(Front-end code edit data)
● ● ●

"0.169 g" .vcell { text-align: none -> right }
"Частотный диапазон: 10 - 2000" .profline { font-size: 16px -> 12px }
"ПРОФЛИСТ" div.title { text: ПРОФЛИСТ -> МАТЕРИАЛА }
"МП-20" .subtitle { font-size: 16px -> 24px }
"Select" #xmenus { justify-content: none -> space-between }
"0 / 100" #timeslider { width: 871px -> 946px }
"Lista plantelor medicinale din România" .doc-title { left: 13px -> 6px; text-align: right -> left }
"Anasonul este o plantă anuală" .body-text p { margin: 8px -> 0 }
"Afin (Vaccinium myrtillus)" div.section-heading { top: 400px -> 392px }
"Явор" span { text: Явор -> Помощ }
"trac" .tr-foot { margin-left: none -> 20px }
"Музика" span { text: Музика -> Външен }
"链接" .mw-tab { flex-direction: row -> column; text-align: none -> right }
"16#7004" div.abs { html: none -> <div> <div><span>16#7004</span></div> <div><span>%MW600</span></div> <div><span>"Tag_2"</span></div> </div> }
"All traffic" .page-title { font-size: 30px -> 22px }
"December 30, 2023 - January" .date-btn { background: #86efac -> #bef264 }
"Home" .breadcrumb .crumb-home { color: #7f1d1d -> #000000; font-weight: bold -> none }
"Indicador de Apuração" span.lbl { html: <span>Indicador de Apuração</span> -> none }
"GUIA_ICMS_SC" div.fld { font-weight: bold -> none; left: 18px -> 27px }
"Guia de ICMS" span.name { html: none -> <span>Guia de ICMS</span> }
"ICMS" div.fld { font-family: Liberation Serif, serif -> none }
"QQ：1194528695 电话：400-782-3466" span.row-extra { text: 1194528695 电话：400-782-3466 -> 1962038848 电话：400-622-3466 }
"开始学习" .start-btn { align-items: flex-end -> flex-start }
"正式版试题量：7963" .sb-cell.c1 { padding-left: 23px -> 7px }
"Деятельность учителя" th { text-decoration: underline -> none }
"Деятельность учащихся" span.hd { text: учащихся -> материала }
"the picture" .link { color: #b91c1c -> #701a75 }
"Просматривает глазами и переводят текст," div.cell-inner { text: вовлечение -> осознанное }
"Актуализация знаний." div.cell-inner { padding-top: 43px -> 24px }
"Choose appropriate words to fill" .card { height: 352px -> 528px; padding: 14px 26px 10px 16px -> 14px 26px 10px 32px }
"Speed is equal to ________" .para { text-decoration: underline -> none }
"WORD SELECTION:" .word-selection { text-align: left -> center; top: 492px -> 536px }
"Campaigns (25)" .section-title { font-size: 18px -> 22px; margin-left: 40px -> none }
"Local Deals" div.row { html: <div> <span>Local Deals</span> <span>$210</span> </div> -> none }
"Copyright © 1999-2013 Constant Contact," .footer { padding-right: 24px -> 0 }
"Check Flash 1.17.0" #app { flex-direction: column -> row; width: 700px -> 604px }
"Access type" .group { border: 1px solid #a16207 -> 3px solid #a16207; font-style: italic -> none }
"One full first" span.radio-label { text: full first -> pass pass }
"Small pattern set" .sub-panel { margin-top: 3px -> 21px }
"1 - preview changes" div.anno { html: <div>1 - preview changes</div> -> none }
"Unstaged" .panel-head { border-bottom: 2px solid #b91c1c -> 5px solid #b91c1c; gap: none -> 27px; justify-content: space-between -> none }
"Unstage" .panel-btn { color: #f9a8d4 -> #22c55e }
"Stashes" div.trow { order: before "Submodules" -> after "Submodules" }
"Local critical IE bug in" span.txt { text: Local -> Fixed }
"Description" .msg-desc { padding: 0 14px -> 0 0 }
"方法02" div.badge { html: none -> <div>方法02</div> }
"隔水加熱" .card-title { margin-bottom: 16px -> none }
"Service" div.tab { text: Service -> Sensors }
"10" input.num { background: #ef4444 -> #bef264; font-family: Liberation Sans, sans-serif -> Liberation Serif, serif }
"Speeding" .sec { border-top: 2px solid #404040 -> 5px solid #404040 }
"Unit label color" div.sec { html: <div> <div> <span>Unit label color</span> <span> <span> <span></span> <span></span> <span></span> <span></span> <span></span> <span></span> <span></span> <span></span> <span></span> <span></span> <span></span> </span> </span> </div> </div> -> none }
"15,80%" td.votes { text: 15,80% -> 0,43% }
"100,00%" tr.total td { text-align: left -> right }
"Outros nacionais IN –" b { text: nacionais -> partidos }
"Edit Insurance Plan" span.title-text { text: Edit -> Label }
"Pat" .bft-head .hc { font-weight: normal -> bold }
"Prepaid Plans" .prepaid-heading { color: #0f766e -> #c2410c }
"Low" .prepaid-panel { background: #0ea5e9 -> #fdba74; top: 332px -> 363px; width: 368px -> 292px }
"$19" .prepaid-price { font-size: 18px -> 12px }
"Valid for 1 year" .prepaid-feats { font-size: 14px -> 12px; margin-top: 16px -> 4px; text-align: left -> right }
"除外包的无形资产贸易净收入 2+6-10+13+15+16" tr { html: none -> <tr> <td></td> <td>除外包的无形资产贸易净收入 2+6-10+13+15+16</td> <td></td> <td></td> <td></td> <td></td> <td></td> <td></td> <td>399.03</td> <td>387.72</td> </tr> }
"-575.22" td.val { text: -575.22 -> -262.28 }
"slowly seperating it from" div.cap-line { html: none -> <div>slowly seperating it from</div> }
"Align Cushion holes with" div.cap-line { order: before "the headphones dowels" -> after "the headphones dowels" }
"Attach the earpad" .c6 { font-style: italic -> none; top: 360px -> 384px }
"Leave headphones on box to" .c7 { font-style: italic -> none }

● ● ●

# [PROBLEM]
Repeat word for word the lines above that run from the line containing "color: #b91c1c ->" through the line containing "padding-top: 43px ->", both ends included, and nothing else.

# [SOLUTION FOR THIS TASK]
"the picture" .link { color: #b91c1c -> #701a75 }
"Просматривает глазами и переводят текст," div.cell-inner { text: вовлечение -> осознанное }
"Актуализация знаний." div.cell-inner { padding-top: 43px -> 24px }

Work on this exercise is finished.